APT 41は、サイバースパイ活動と金銭目的のサイバー犯罪の両方を行うことで知られており、その活動範囲は世界中に及びます。Amaranth-Dragonがこのエコシステムの一部であることは、国家支援型のサイバー攻撃能力を持つ可能性を示唆しています。
攻撃の標的と手法
今回の攻撃キャンペーンでは、カンボジアを含む東南アジア諸国の政府機関および法執行機関が主な標的となっています。これらの組織は、国家の安全保障や外交に関する機密情報を保有しており、スパイ活動の対象として高い価値を持ちます。
攻撃者はWinRARの脆弱性を悪用して初期アクセスを獲得しているとみられます。WinRARは世界中で広く使用されているファイル圧縮・解凍ソフトウェアであり、過去にもCVE-2023-38831などの深刻な脆弱性が発見され、複数の脅威アクターによって悪用されてきました。このような広く普及したソフトウェアの脆弱性は、攻撃の成功率を高める効果的な侵入経路となります。
東南アジアを標的とする理由
東南アジア地域は、地政学的に重要な位置にあり、中国の外交・経済的利益と密接に関連しています。南シナ海問題、ASEAN外交、一帯一路構想など、様々な戦略的関心事項について情報収集の価値が高い地域です。

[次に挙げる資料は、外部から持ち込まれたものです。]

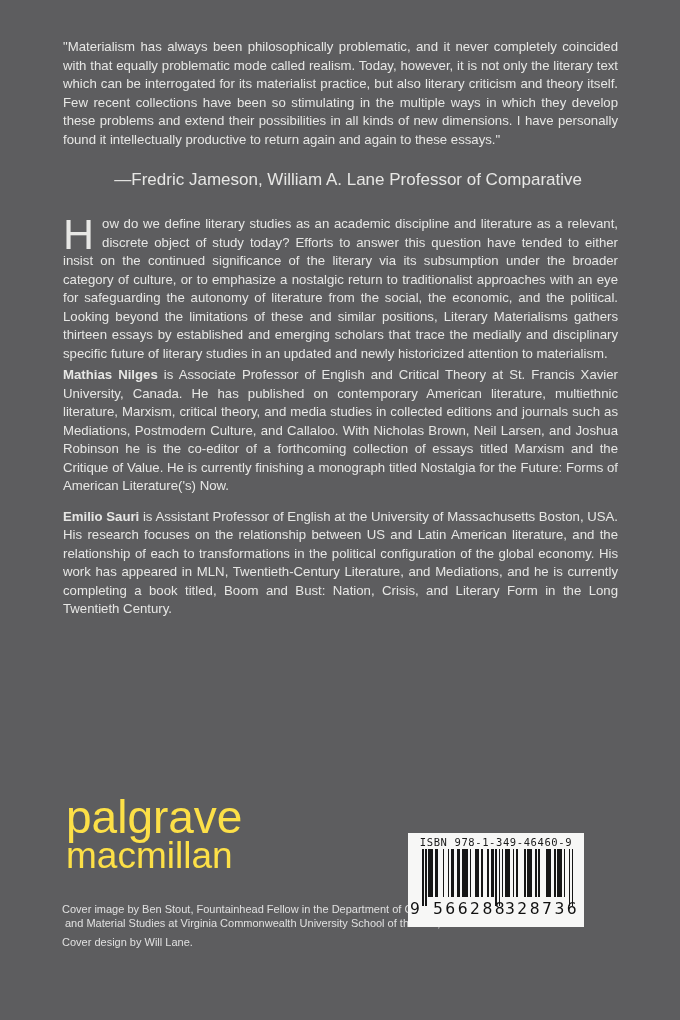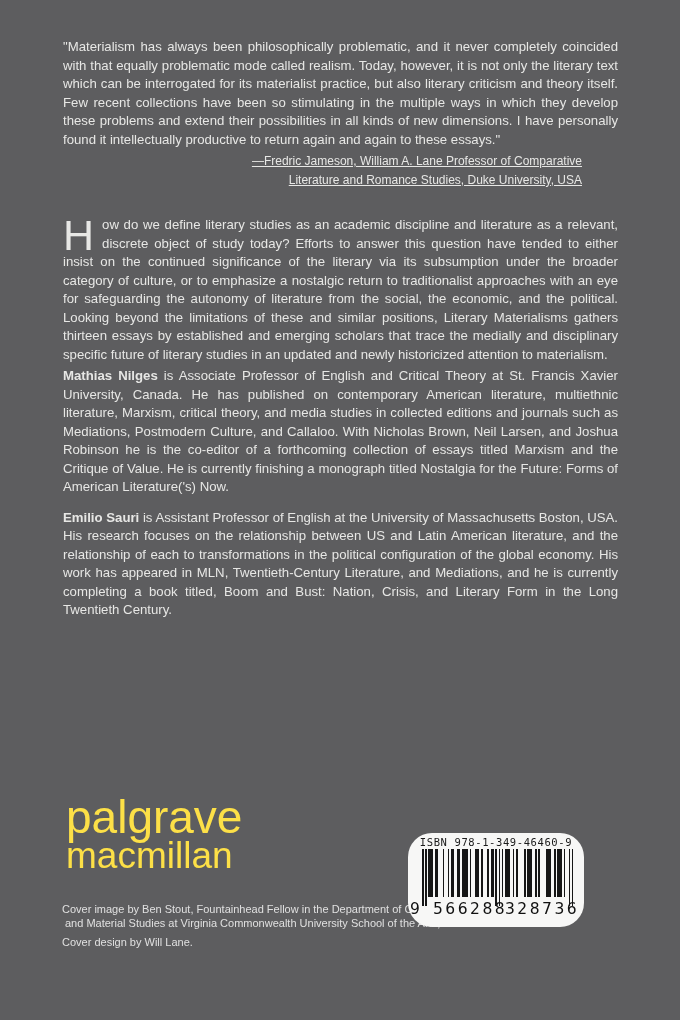--- a/index.html
+++ b/index.html
@@ -15,8 +15,8 @@
   .i{}
   .b{font-weight:bold;}
   .attribution{
-    margin:3px 36px 0 0;text-align:right;
-    font-size:12px;line-height:19px;text-decoration:underline;
+    margin:21px 36px 0 0;text-align:right;
+    font-size:17px;line-height:19px;
   }
   .desc{margin-top:26px;}
   .dropcap{

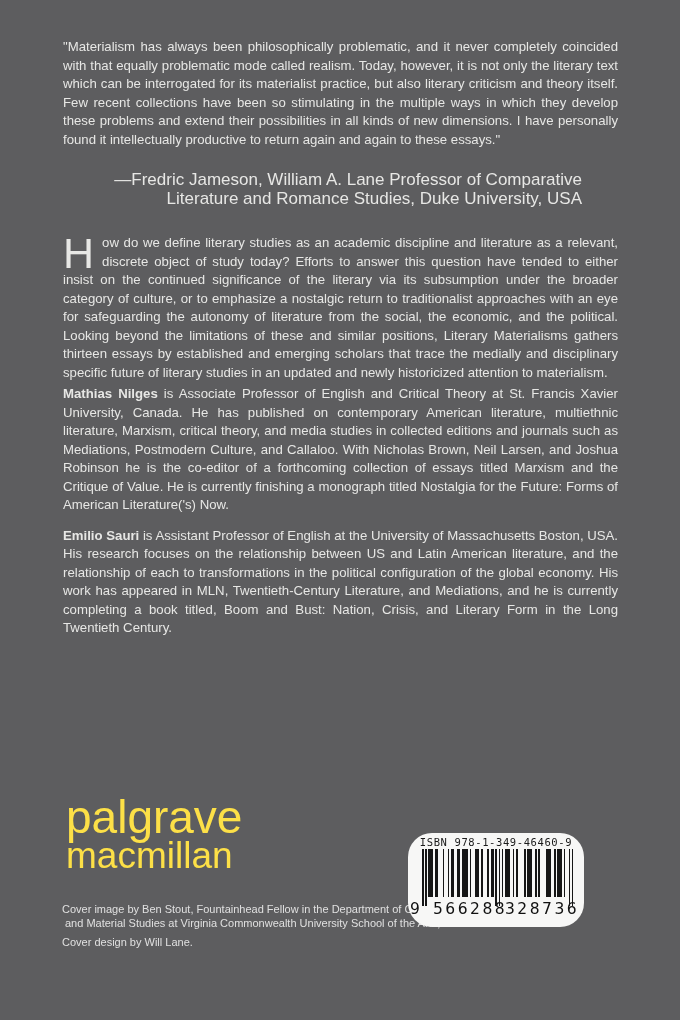--- a/index.html
+++ b/index.html
@@ -67,7 +67,6 @@
     <p class="quote justified"><span>"Materialism has always been philosophically problematic, and it never completely coincided with that equally problematic mode called realism. Today, however, it is not only the literary text which can be interrogated for its materialist practice, but also literary criticism and theory itself. Few recent collections have been so stimulating in the multiple ways in which they develop these problems and extend their possibilities in all kinds of new dimensions.  I have personally found it intellectually productive to return again and again to these essays."</span></p>
     <div class="attribution">
       <div>—Fredric Jameson, William A. Lane Professor of Comparative</div>
-      <div>Literature and Romance Studies, Duke University, USA</div>
     </div>
 
     <p class="desc justified"><span class="dropcap">H</span><span><span>ow do we define literary studies as an academic discipline and literature as a relevant, discrete object of study today? Efforts to answer this question have tended to either insist on the continued significance of the literary via its subsumption under the broader category of culture, or to emphasize a nostalgic return to traditionalist approaches with an eye for safeguarding the autonomy of literature from the social, the economic, and the political. Looking beyond the limitations of these and similar positions, </span><span class="i">Literary Materialisms</span><span> gathers thirteen essays by established and emerging scholars that trace the medially and disciplinary specific future of literary studies in an updated and newly historicized attention to materialism.</span></span></p>

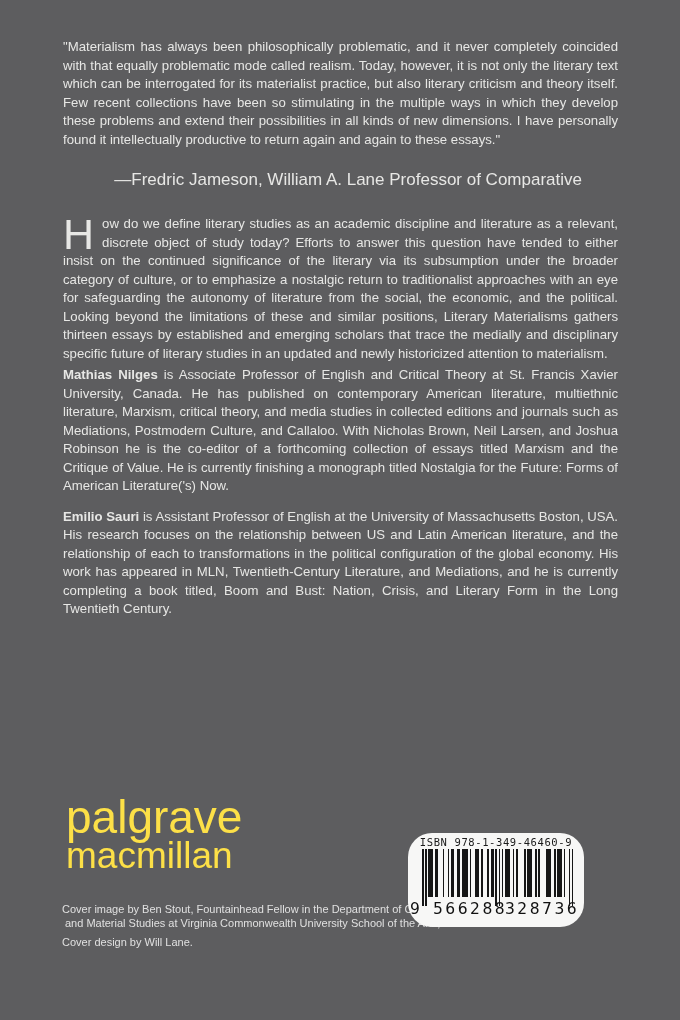--- a/index.html
+++ b/index.html
@@ -34,7 +34,6 @@
   .barcode-box{
     position:absolute;left:408px;top:833px;width:176px;height:94px;
     background:#f7f7f6;
-    border-radius:24px;
   }
   .isbn{
     position:absolute;top:3px;left:0;width:100%;text-align:center;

政府機関や法執行機関を標的とすることで、攻撃者は以下のような機密情報へのアクセスを試みていると考えられます:
– 外交政策の内部文書
– 安全保障に関する計画
– 法執行活動の詳細
– 国際協力に関する通信
知っておくと便利なTips
- WinRARを含むすべてのソフトウェアは常に最新バージョンに更新し、既知の脆弱性を修正することが重要です
- 不審なメールの添付ファイル(特にRAR形式)を開く際は細心の注意を払い、送信元を確認してください
- 組織のセキュリティ担当者は、APT関連の脅威インテリジェンスを定期的に確認し、IoC(侵害指標)をセキュリティシステムに反映させることを推奨します
- 多層防御の考え方に基づき、ネットワーク監視、エンドポイント保護、ユーザー教育を組み合わせた包括的なセキュリティ対策が有効です
まとめ
中国系とされるAmaranth-Dragonによる東南アジアへのサイバースパイ活動は、国家支援型のサイバー攻撃が継続的に進化し、新たな脅威グループが出現し続けていることを示しています。WinRARの脆弱性悪用という比較的シンプルな手法でありながら、政府機関という高価値な標的に対して効果的な攻撃を行っている点が注目されます。
組織のセキュリティ担当者は、ソフトウェアの更新管理を徹底し、APT関連の脅威情報に注意を払う必要があります。また、一般ユーザーも不審な添付ファイルへの警戒を怠らないことが、こうした攻撃の被害を防ぐ第一歩となります。